------ Material supplied ------

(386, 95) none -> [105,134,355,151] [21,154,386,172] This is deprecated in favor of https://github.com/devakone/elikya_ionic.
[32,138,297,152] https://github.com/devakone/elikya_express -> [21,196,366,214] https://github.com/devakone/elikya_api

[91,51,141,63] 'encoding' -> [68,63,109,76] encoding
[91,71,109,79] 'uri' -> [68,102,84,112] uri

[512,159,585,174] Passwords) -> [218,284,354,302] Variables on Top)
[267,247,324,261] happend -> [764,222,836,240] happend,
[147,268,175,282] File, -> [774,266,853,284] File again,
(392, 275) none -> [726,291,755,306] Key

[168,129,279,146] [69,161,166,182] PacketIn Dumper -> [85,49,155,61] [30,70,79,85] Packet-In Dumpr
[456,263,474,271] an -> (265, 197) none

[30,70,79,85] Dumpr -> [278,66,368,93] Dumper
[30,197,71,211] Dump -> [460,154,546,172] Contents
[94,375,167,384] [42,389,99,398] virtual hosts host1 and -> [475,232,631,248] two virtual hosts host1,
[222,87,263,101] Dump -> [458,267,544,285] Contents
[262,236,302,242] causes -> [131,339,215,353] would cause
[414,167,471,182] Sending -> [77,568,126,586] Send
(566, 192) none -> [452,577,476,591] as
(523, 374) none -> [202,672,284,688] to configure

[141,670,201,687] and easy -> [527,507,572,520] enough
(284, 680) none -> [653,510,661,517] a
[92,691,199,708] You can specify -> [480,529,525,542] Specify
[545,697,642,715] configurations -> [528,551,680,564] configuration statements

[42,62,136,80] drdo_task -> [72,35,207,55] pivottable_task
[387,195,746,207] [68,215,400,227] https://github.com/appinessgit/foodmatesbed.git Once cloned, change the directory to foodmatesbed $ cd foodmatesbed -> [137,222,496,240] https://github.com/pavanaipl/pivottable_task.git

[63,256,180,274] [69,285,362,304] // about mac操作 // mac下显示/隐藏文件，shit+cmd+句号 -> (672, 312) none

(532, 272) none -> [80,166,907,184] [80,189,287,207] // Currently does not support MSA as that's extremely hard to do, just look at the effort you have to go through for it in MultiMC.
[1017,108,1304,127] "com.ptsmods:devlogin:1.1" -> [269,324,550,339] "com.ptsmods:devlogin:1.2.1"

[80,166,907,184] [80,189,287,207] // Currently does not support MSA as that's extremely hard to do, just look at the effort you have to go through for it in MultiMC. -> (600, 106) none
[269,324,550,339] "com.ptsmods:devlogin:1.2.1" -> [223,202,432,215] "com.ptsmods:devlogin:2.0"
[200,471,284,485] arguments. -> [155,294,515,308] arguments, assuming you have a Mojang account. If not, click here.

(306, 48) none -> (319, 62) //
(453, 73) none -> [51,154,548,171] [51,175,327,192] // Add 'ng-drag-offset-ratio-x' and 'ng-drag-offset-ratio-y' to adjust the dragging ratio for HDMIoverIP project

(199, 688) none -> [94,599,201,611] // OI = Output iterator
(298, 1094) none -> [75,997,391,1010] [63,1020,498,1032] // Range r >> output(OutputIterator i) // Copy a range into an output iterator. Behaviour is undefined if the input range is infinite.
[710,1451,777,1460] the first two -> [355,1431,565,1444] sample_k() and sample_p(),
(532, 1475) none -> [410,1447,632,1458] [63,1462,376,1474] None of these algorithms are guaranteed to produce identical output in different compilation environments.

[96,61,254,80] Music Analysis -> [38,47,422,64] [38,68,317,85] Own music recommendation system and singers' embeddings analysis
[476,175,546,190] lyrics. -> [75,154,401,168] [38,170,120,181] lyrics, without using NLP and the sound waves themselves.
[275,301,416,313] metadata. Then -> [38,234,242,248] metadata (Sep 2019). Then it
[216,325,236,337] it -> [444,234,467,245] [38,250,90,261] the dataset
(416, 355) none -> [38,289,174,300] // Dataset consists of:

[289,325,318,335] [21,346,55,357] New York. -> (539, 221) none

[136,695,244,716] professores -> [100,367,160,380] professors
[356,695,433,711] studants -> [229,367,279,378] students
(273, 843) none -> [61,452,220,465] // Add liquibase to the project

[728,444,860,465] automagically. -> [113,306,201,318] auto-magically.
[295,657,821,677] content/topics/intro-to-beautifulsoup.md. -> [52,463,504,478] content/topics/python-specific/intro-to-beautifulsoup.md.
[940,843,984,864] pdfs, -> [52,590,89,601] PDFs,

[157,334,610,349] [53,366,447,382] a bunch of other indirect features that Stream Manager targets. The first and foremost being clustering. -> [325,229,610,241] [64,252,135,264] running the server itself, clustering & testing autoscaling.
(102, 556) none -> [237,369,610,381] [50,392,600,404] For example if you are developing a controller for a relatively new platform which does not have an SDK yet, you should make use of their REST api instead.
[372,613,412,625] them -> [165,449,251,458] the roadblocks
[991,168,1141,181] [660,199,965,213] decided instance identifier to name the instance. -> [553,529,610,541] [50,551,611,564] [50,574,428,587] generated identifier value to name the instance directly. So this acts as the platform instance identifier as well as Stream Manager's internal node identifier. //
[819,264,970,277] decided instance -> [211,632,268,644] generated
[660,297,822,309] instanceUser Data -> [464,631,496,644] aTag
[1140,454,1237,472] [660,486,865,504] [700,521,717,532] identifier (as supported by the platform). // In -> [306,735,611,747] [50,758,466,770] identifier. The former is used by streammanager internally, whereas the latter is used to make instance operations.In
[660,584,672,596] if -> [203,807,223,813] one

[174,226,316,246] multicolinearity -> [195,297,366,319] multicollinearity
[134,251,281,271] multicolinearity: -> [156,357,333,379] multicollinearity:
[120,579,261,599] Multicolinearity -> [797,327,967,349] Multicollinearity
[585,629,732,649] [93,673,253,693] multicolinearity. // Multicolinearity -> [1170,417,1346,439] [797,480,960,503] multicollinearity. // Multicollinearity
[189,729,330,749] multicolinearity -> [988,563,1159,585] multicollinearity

------

What you will do.
Write out each entry again, character for character.

Response to this task.
(386, 95) none -> [105,134,355,151] [21,154,386,172] This is deprecated in favor of https://github.com/devakone/elikya_ionic.
[32,138,297,152] https://github.com/devakone/elikya_express -> [21,196,366,214] https://github.com/devakone/elikya_api

[91,51,141,63] 'encoding' -> [68,63,109,76] encoding
[91,71,109,79] 'uri' -> [68,102,84,112] uri

[512,159,585,174] Passwords) -> [218,284,354,302] Variables on Top)
[267,247,324,261] happend -> [764,222,836,240] happend,
[147,268,175,282] File, -> [774,266,853,284] File again,
(392, 275) none -> [726,291,755,306] Key

[168,129,279,146] [69,161,166,182] PacketIn Dumper -> [85,49,155,61] [30,70,79,85] Packet-In Dumpr
[456,263,474,271] an -> (265, 197) none

[30,70,79,85] Dumpr -> [278,66,368,93] Dumper
[30,197,71,211] Dump -> [460,154,546,172] Contents
[94,375,167,384] [42,389,99,398] virtual hosts host1 and -> [475,232,631,248] two virtual hosts host1,
[222,87,263,101] Dump -> [458,267,544,285] Contents
[262,236,302,242] causes -> [131,339,215,353] would cause
[414,167,471,182] Sending -> [77,568,126,586] Send
(566, 192) none -> [452,577,476,591] as
(523, 374) none -> [202,672,284,688] to configure

[141,670,201,687] and easy -> [527,507,572,520] enough
(284, 680) none -> [653,510,661,517] a
[92,691,199,708] You can specify -> [480,529,525,542] Specify
[545,697,642,715] configurations -> [528,551,680,564] configuration statements

[42,62,136,80] drdo_task -> [72,35,207,55] pivottable_task
[387,195,746,207] [68,215,400,227] https://github.com/appinessgit/foodmatesbed.git Once cloned, change the directory to foodmatesbed $ cd foodmatesbed -> [137,222,496,240] https://github.com/pavanaipl/pivottable_task.git

[63,256,180,274] [69,285,362,304] // about mac操作 // mac下显示/隐藏文件，shit+cmd+句号 -> (672, 312) none

(532, 272) none -> [80,166,907,184] [80,189,287,207] // Currently does not support MSA as that's extremely hard to do, just look at the effort you have to go through for it in MultiMC.
[1017,108,1304,127] "com.ptsmods:devlogin:1.1" -> [269,324,550,339] "com.ptsmods:devlogin:1.2.1"

[80,166,907,184] [80,189,287,207] // Currently does not support MSA as that's extremely hard to do, just look at the effort you have to go through for it in MultiMC. -> (600, 106) none
[269,324,550,339] "com.ptsmods:devlogin:1.2.1" -> [223,202,432,215] "com.ptsmods:devlogin:2.0"
[200,471,284,485] arguments. -> [155,294,515,308] arguments, assuming you have a Mojang account. If not, click here.

(306, 48) none -> (319, 62) //
(453, 73) none -> [51,154,548,171] [51,175,327,192] // Add 'ng-drag-offset-ratio-x' and 'ng-drag-offset-ratio-y' to adjust the dragging ratio for HDMIoverIP project

(199, 688) none -> [94,599,201,611] // OI = Output iterator
(298, 1094) none -> [75,997,391,1010] [63,1020,498,1032] // Range r >> output(OutputIterator i) // Copy a range into an output iterator. Behaviour is undefined if the input range is infinite.
[710,1451,777,1460] the first two -> [355,1431,565,1444] sample_k() and sample_p(),
(532, 1475) none -> [410,1447,632,1458] [63,1462,376,1474] None of these algorithms are guaranteed to produce identical output in different compilation environments.

[96,61,254,80] Music Analysis -> [38,47,422,64] [38,68,317,85] Own music recommendation system and singers' embeddings analysis
[476,175,546,190] lyrics. -> [75,154,401,168] [38,170,120,181] lyrics, without using NLP and the sound waves themselves.
[275,301,416,313] metadata. Then -> [38,234,242,248] metadata (Sep 2019). Then it
[216,325,236,337] it -> [444,234,467,245] [38,250,90,261] the dataset
(416, 355) none -> [38,289,174,300] // Dataset consists of:

[289,325,318,335] [21,346,55,357] New York. -> (539, 221) none

[136,695,244,716] professores -> [100,367,160,380] professors
[356,695,433,711] studants -> [229,367,279,378] students
(273, 843) none -> [61,452,220,465] // Add liquibase to the project

[728,444,860,465] automagically. -> [113,306,201,318] auto-magically.
[295,657,821,677] content/topics/intro-to-beautifulsoup.md. -> [52,463,504,478] content/topics/python-specific/intro-to-beautifulsoup.md.
[940,843,984,864] pdfs, -> [52,590,89,601] PDFs,

[157,334,610,349] [53,366,447,382] a bunch of other indirect features that Stream Manager targets. The first and foremost being clustering. -> [325,229,610,241] [64,252,135,264] running the server itself, clustering & testing autoscaling.
(102, 556) none -> [237,369,610,381] [50,392,600,404] For example if you are developing a controller for a relatively new platform which does not have an SDK yet, you should make use of their REST api instead.
[372,613,412,625] them -> [165,449,251,458] the roadblocks
[991,168,1141,181] [660,199,965,213] decided instance identifier to name the instance. -> [553,529,610,541] [50,551,611,564] [50,574,428,587] generated identifier value to name the instance directly. So this acts as the platform instance identifier as well as Stream Manager's internal node identifier. //
[819,264,970,277] decided instance -> [211,632,268,644] generated
[660,297,822,309] instanceUser Data -> [464,631,496,644] aTag
[1140,454,1237,472] [660,486,865,504] [700,521,717,532] identifier (as supported by the platform). // In -> [306,735,611,747] [50,758,466,770] identifier. The former is used by streammanager internally, whereas the latter is used to make instance operations.In
[660,584,672,596] if -> [203,807,223,813] one

[174,226,316,246] multicolinearity -> [195,297,366,319] multicollinearity
[134,251,281,271] multicolinearity: -> [156,357,333,379] multicollinearity:
[120,579,261,599] Multicolinearity -> [797,327,967,349] Multicollinearity
[585,629,732,649] [93,673,253,693] multicolinearity. // Multicolinearity -> [1170,417,1346,439] [797,480,960,503] multicollinearity. // Multicollinearity
[189,729,330,749] multicolinearity -> [988,563,1159,585] multicollinearity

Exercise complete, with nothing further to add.